As shown, Longadder is internally maintaining multiple cell variables, each with a long variable with an initial value of 0, and in the case of equal concurrency, the number of threads competing for a single variable is reduced, which in disguise reduces the amount of concurrency competing for shared resources. When multiple threads are competing for the same atomic variable,

If the failure is not a spin-CAS retry, it attempts to obtain a lock on the other atomic variable, and finally, when the current value is fetched, the value of all variables is added and the value of base is returned.

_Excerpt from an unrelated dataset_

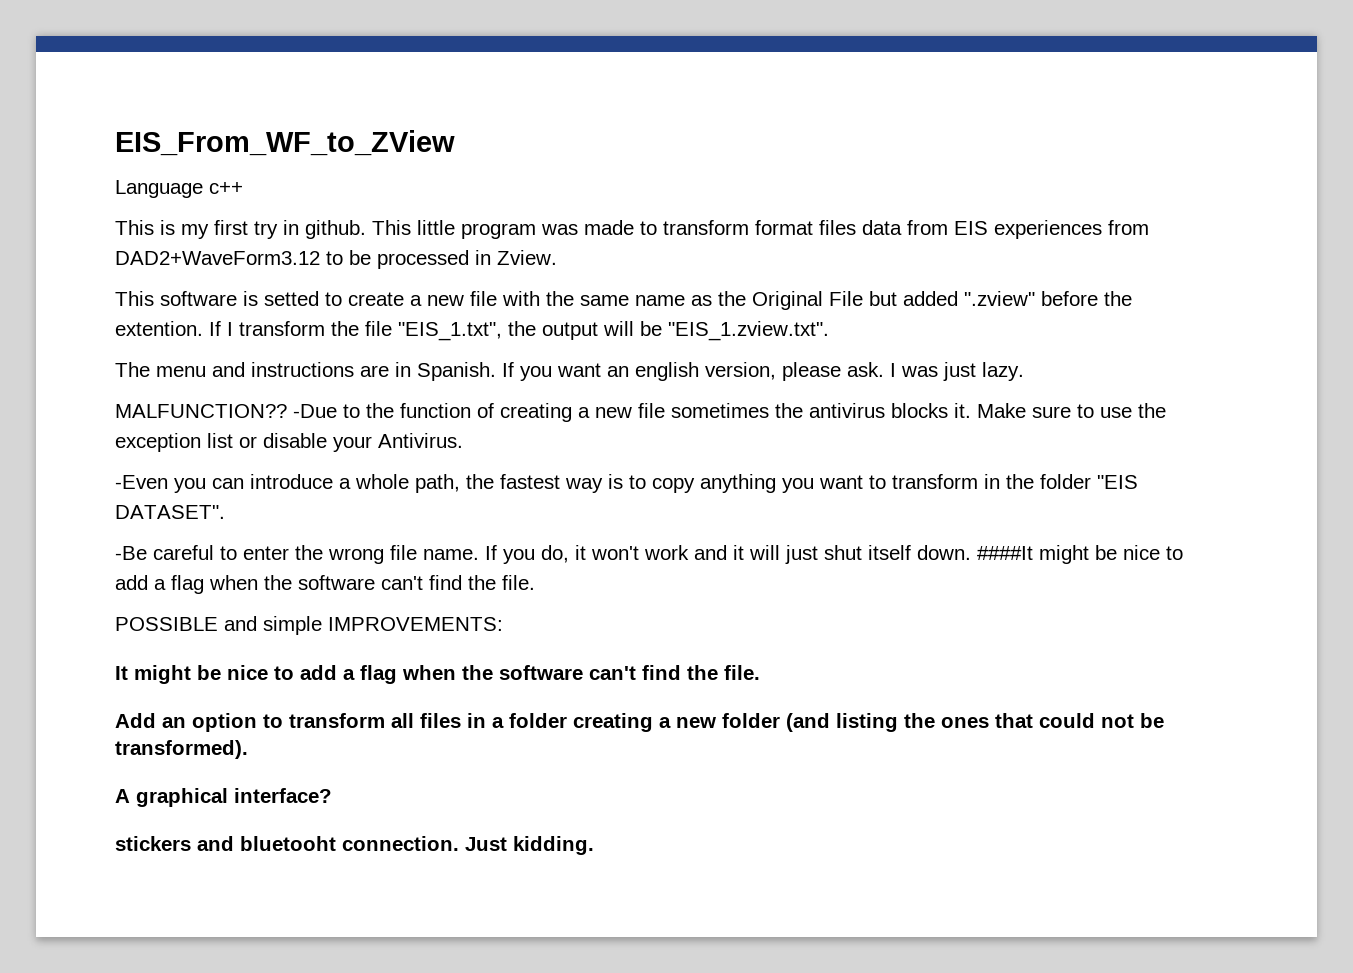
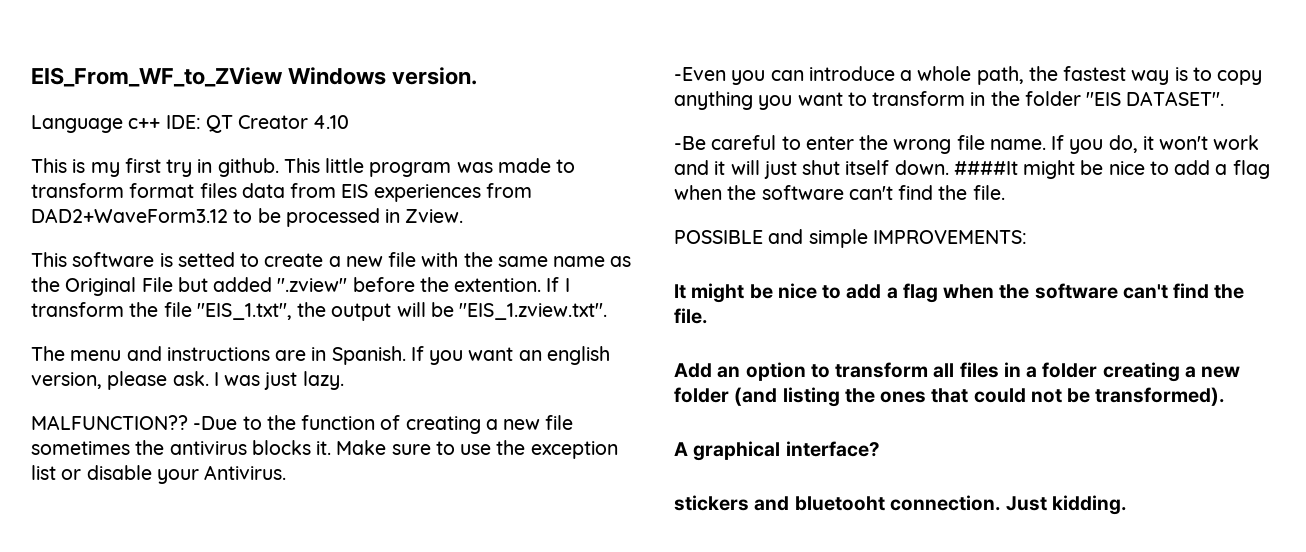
(455, 143) none -> [288,67,478,85] Windows version.
(243, 188) none -> [165,115,350,133] IDE: QT Creator 4.10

Longadder maintains the array of atomic updates to delay initialization and the size of a base-value variable base array is 2 of the N-square size, and the subscript of the array table is represented by the mask of the hashcode value of each thread, and the variable entity inside the array is the cell type.

The Cell type is an improvement of the atomic, which is used to reduce the contention of the cache, which is wasteful for most atomic operation Byte fills, because atomic operations are scattered in memory in an irregular, multi-atomic operation with no contact with one another. But atomic array elements that are stored next to each other can often share cache rows, or pseudo-shares. So this is an improvement in performance.

In addition, because cells occupy memory is relatively large, so it is not created at first, but when needed to create, that is, lazy loading, when there is no space at the beginning, all updates are the operation of the base variable.

The following is a simple analysis of Longadder code

Here I simply introduce the implementation of the Code, detailed implementation, we can look at the code to study. In order to reduce high concurrency under a variable CAS contention failure after a large number of threads spin to reduce concurrency performance issues, longadder internally by maintaining multiple cell elements based on the amount of concurrent requests (a dynamic cell array) to share the contention for resources for a single variable.

First, let's look at Longadder's structural class diagrams, such as:

You can see that Longadder inherits from the Striped64 class, STRIPED64 internal maintenance of three variables, Longadder real value is actually the value of the base and cell array all the cell element value of the accumulation, base is a base value, the default is 0, Cellbusy is used to implement spin locks, which are used to synchronize threads when creating cell elements or expanding the cell array.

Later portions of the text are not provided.